(Source data)
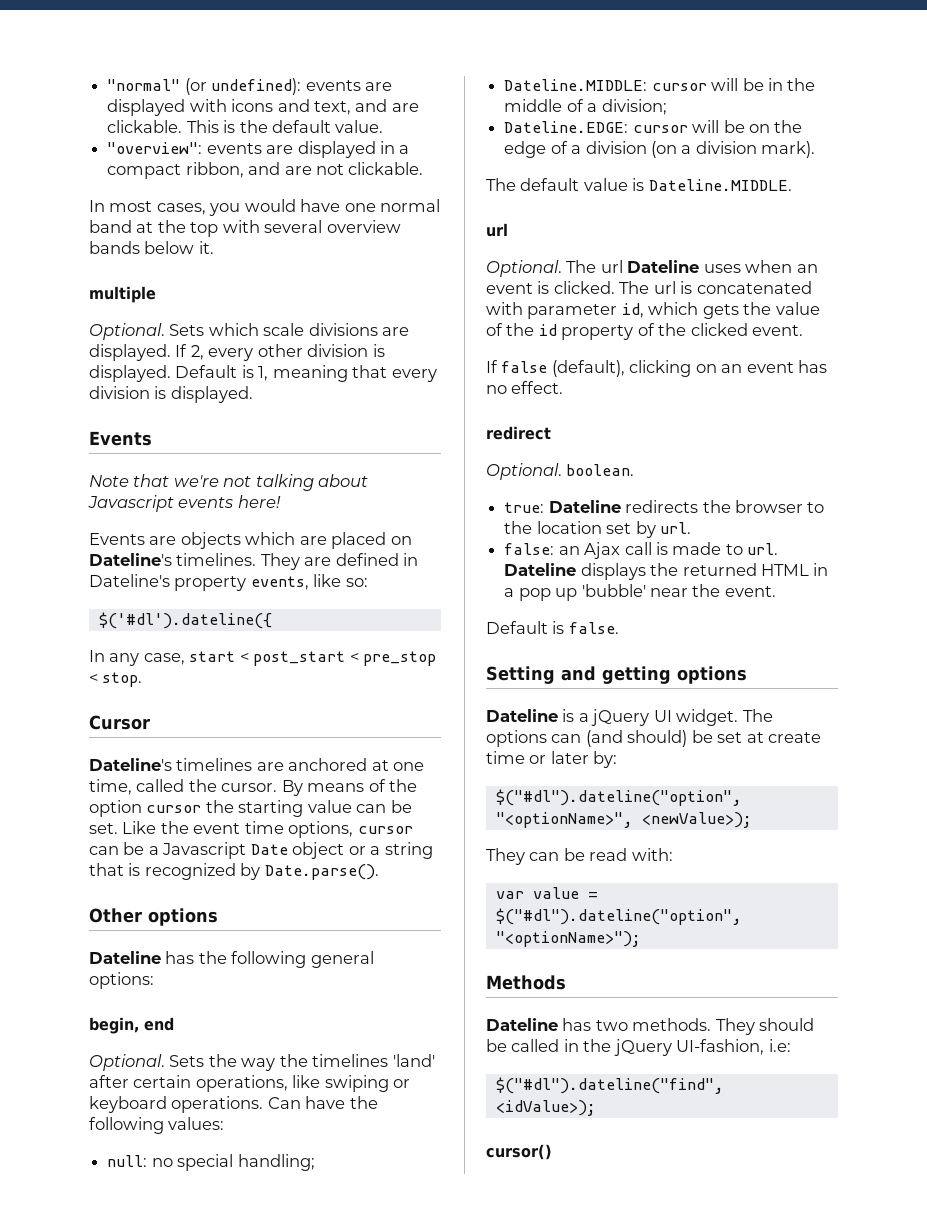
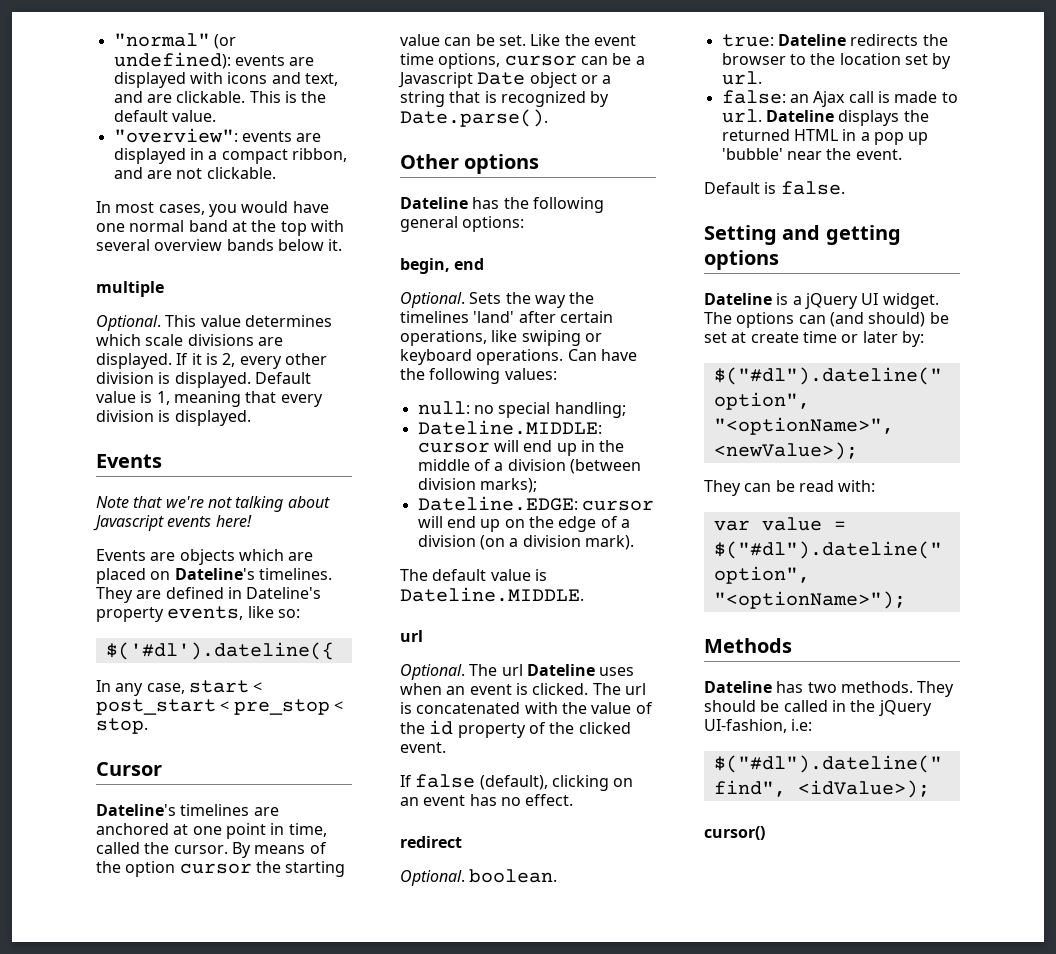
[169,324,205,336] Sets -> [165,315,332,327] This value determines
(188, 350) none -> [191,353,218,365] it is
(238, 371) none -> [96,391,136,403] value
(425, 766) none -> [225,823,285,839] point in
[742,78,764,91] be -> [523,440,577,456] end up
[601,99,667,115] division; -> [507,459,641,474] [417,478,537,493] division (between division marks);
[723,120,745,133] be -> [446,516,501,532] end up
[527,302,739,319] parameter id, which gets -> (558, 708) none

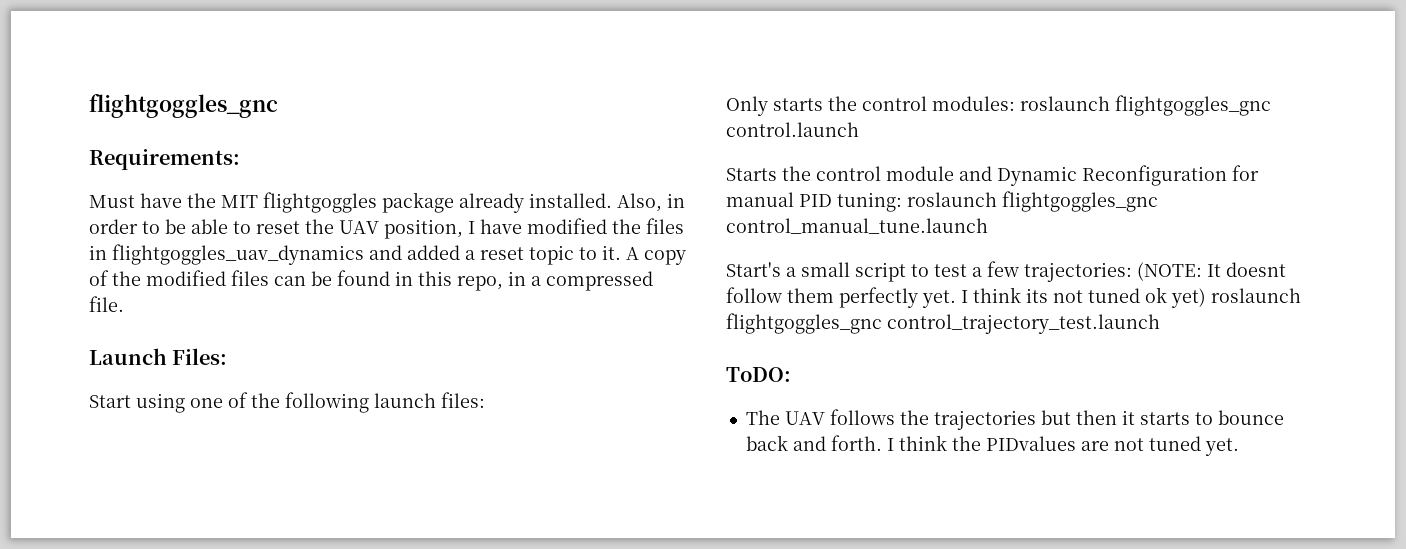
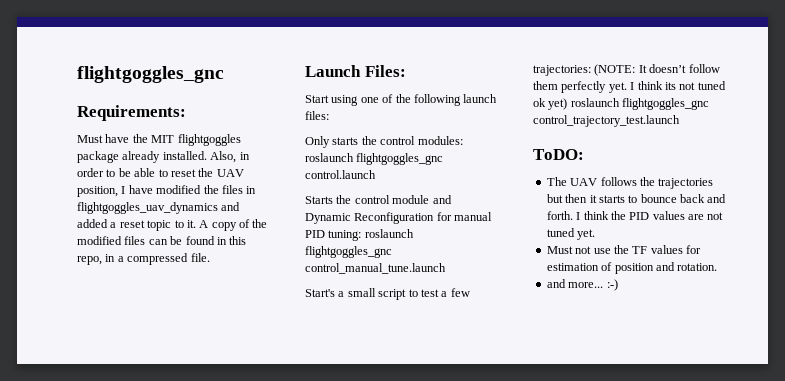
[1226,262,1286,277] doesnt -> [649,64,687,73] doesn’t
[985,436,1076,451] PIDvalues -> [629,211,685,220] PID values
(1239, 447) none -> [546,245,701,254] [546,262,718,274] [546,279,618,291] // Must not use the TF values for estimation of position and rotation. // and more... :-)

■ **Exercise description**:
Copy all of the data above exactly. Leave out every picture.

■ **Exercise solution**:
[169,324,205,336] Sets -> [165,315,332,327] This value determines
(188, 350) none -> [191,353,218,365] it is
(238, 371) none -> [96,391,136,403] value
(425, 766) none -> [225,823,285,839] point in
[742,78,764,91] be -> [523,440,577,456] end up
[601,99,667,115] division; -> [507,459,641,474] [417,478,537,493] division (between division marks);
[723,120,745,133] be -> [446,516,501,532] end up
[527,302,739,319] parameter id, which gets -> (558, 708) none

[1226,262,1286,277] doesnt -> [649,64,687,73] doesn’t
[985,436,1076,451] PIDvalues -> [629,211,685,220] PID values
(1239, 447) none -> [546,245,701,254] [546,262,718,274] [546,279,618,291] // Must not use the TF values for estimation of position and rotation. // and more... :-)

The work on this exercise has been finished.